Vector reportRows = (Vector) session.executeQuery(query);
list.addAll(reportRows);

// Display list box.
....

// Get selected employee from list.
ReportQueryResult result = (ReportQueryResult) list.getSelectedItem();
Employee selectedEmployee = (Employee) 
   result.readobject(Employee.Class,session);

Although the differences between the unoptimized example (Example 10-5) and the report query optimization in Example 10-7 appear to be minor, report queries offer a substantial performance improvement.

Reading Case 2: Batch Reading Objects

The way your application reads data from the database affects performance. For example, reading a collection of rows from the database is significantly faster than reading each row individually.

A common performance challenge is to read a collection of objects that have a one-to-one reference to another object. This normally requires one read operation to read in the source rows, and one call for each target row in the one-to-one relationship.

To reduce the number of reads required, use join and batch reading. Example 10-8 illustrates the unoptimized code required to retrieve a collection of objects with a one-to-one reference to another object.
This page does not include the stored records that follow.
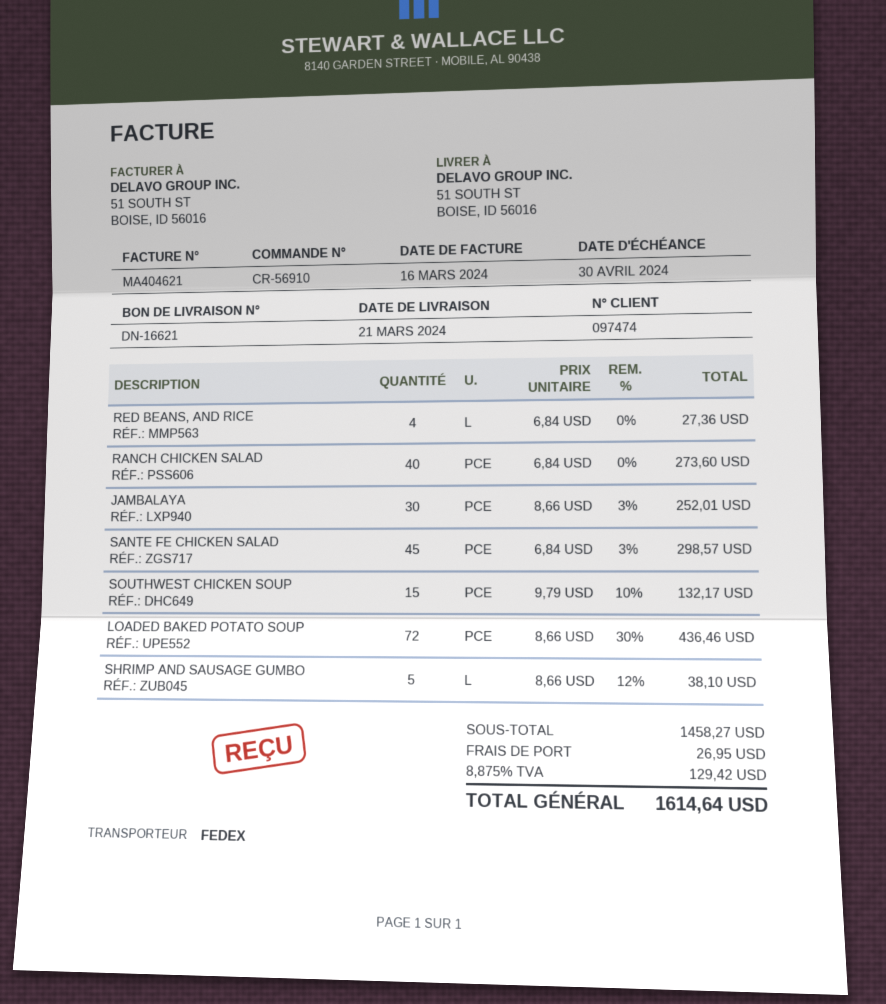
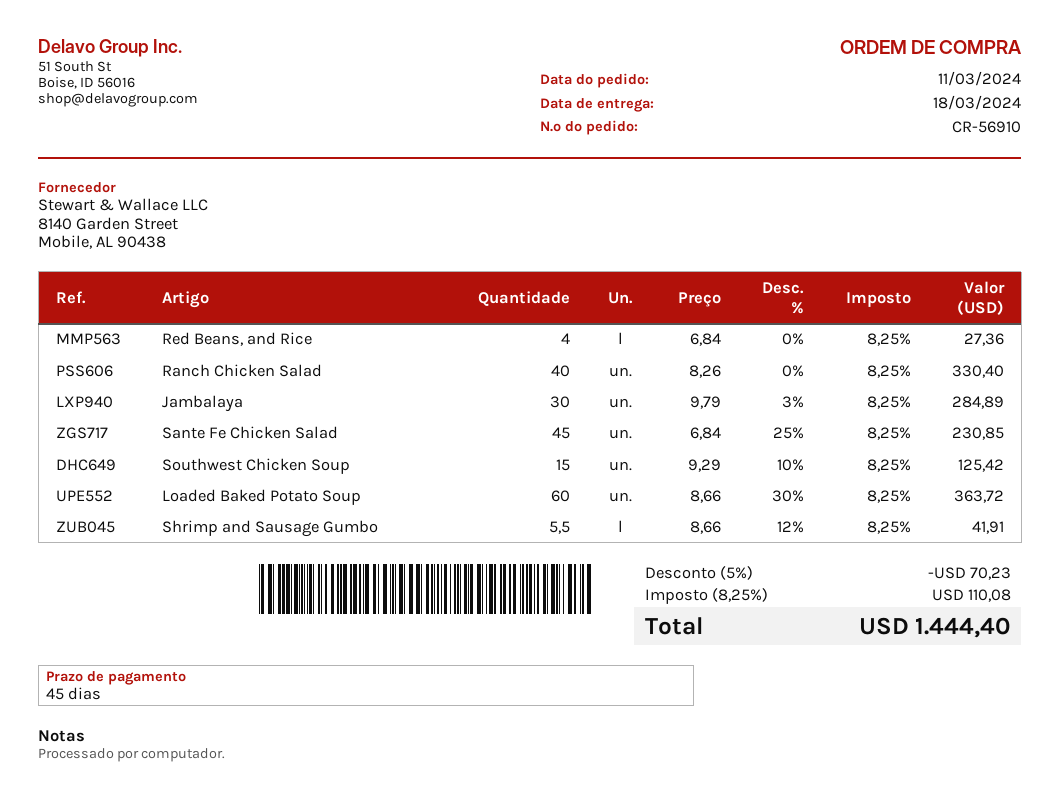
delivery date: 2024-03-21 -> 2024-03-18
RANCH CHICKEN SALAD: 40 x 6.84 = 273.60 -> 40 x 8.26 = 330.40
JAMBALAYA: 30 x 8.66 - 3% = 252.01 -> 30 x 9.79 - 3% = 284.89
SANTE FE CHICKEN SALAD: 45 x 6.84 - 3% = 298.57 -> 45 x 6.84 - 25% = 230.85
SOUTHWEST CHICKEN SOUP: 15 x 9.79 - 10% = 132.17 -> 15 x 9.29 - 10% = 125.42
LOADED BAKED POTATO SOUP: 72 x 8.66 - 30% = 436.46 -> 60 x 8.66 - 30% = 363.72
SHRIMP AND SAUSAGE GUMBO: 5 x 8.66 - 12% = 38.10 -> 5.5 x 8.66 - 12% = 41.91
discount: none -> 5% = 70.23
shipping: 26.95 -> none
tax: 8.875% = 129.42 -> 8.25% = 110.08
total: 1614.64 -> 1444.40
Example 10-9 and Example 10-10 illustrate the use of joins and batch reading to improve efficiency.

Example 10-8 No Optimization

/*Read all the employees, and collect their address' cities. This takes N + 1 
queries if not optimized. */

// Read all the employees from the database. This requires 1 SQL call.
Vector employees = session.readAllObjects(Employee.class,new 
   ExpressionBuilder().get("lastName").equal("Smith"));

//SQL: Select * from Employee where l_name = `Smith'

// Iterate over employees and get their addresses.
// This requires N SQL calls.
Enumeration enum = employees.elements();
Vector cities = new Vector();
while(enum.hasMoreElements()) Employee employee = (Employee) enum.nextElement();
   cities.addElement(employee.getAddress().getCity());

//SQL: Select * from Address where address_id = 123, etc }

Example 10-9 Optimization Through Joining

/* Read all the employees, and collect their address' cities. Although the code 
is almost identical because joining optimization is used it only takes 1 query. 
*/

// Read all the employees from the database, using joining. This requires 1 SQL 
call.
ReadAllQuery query = new ReadAllQuery();
query.setReferenceClass(Employee.class);
query.setSelectionCriteria(new 
   ExpressionBuilder().get("lastName").equal("Smith"));
query.addJoinedAttribute("address");
Vector employees = session.executeQuery(query);

// SQL: Select E.*, A.* from Employee E, Address A where E.l_name = `Smith' and 
E.address_id = A.address_id Iterate over employees and get their addresses. The 
previous SQL already read all the addresses so no SQL is required.
Enumeration enum = employees.elements();
Vector cities = new Vector();
while (enum.hasMoreElements()) {
Employee employee = (Employee) enum.nextElement();
    cities.addElement(employee.getAddress().getCity());

Example 10-10 Optimization Through Batch Reading

/* Read all the employees, and collect their address' cities. Although the code 
is almost identical because batch reading optimization is used it only takes 2 
queries. */

// Read all the employees from the database, using batch reading. This requires 
1 SQL call, note that only the employees are read. 
ReadAllQuery query = new ReadAllQuery();
query.setReferenceClass(Employee.class);
query.setSelectionCriteria(new 
   ExpressionBuilder().get("lastName").equal("Smith"));
query.addBatchReadAttribute("address");
Vector employees = (Vector)session.executeQuery(query);

// SQL: Select * from Employee where l_name = `Smith'

// Iterate over employees and get their addresses.
// The first address accessed will cause all the addresses to be read in a 
single SQL call.
Enumeration enum = employees.elements();
Vector cities = new Vector();
while (enum.hasMoreElements()) {
    Employee employee = (Employee) enum.nextElement();
    cities.addElement(employee.getAddress().getCity());
    // SQL: Select distinct A.* from Employee E, Address A 
      where E.l_name = `Smith' and E.address_id = A.address_i
}

Because the two-phase approach to the query (Example 10-9 and Example 10-10) accesses the database only twice, it is significantly faster than the approach illustrated in Example 10-8.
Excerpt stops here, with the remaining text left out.